**TO DO:**
Restate every record word for word, without the pictures.

**GIVEN INFORMATION:**
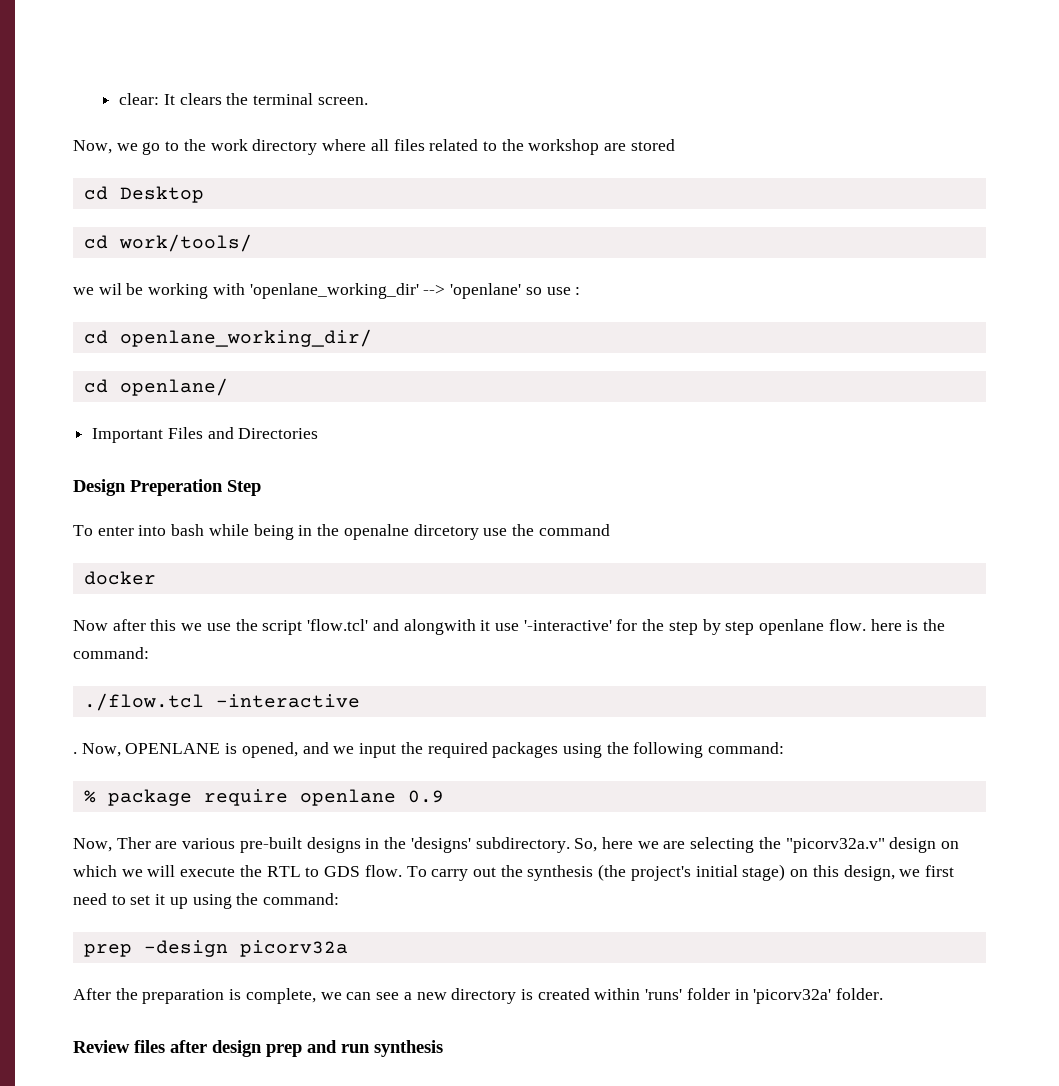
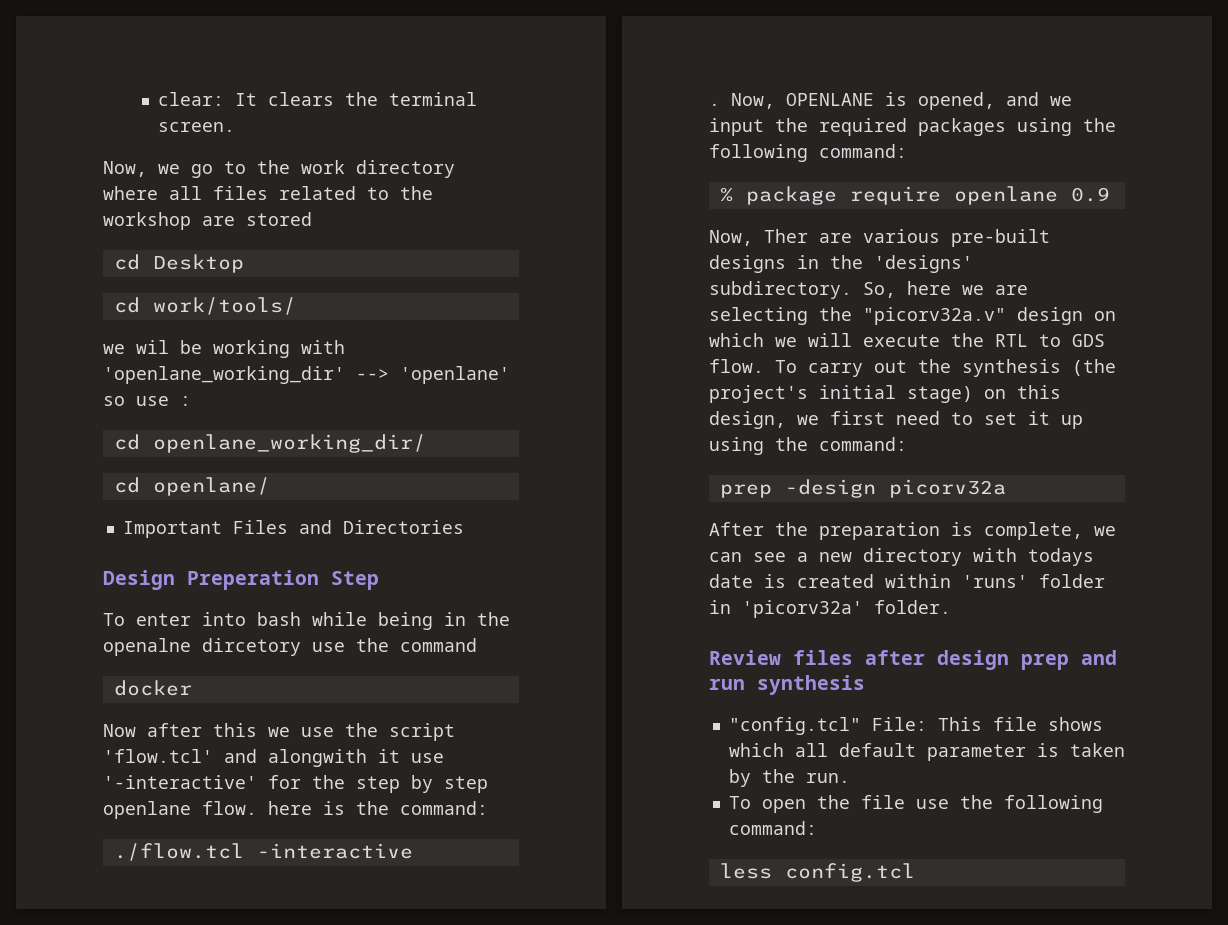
- After the preparation is complete, we can see a new directory is created within 'runs' folder in 'picorv32a' folder.
+ After the preparation is complete, we can see a new directory with todays date is created within 'runs' folder in 'picorv32a' folder.
+ "config.tcl" File: This file shows which all default parameter is taken by the run.
+ To open the file use the following command:
+ less config.tcl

**SOLUTION FOR THIS PROBLEM:**
- After the preparation is complete, we can see a new directory is created within 'runs' folder in 'picorv32a' folder.
+ After the preparation is complete, we can see a new directory with todays date is created within 'runs' folder in 'picorv32a' folder.
+ "config.tcl" File: This file shows which all default parameter is taken by the run.
+ To open the file use the following command:
+ less config.tcl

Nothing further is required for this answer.